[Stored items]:
━━━━━━━━

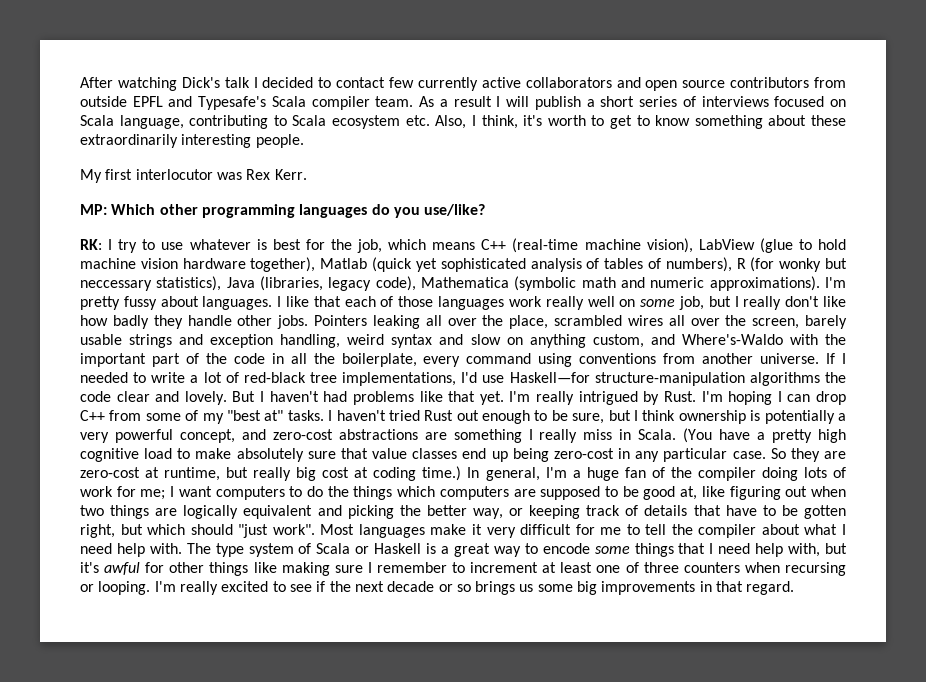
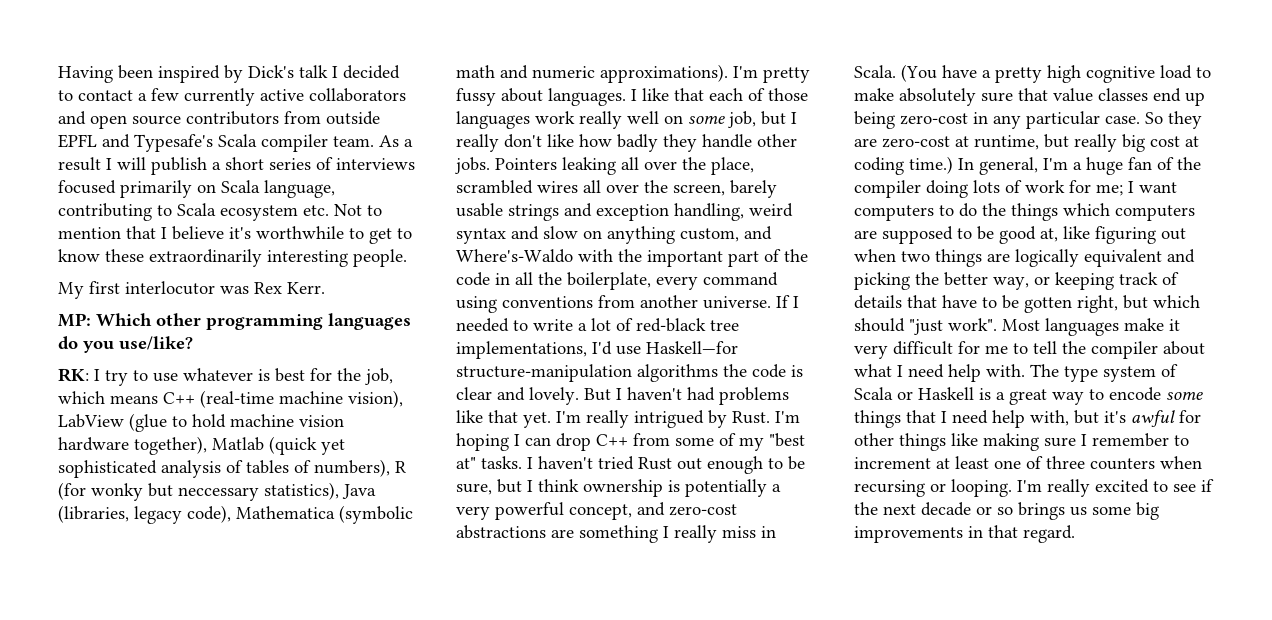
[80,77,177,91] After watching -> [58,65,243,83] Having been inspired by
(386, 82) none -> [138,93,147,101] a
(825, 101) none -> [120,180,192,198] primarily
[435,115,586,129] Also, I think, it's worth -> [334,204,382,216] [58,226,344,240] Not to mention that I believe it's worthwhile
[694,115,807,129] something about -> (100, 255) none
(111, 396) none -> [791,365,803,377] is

━━━━━━━━

[Exercise instructions]: Output all of the entries once more, word for word, with the images removed.

[Written answer]:
[80,77,177,91] After watching -> [58,65,243,83] Having been inspired by
(386, 82) none -> [138,93,147,101] a
(825, 101) none -> [120,180,192,198] primarily
[435,115,586,129] Also, I think, it's worth -> [334,204,382,216] [58,226,344,240] Not to mention that I believe it's worthwhile
[694,115,807,129] something about -> (100, 255) none
(111, 396) none -> [791,365,803,377] is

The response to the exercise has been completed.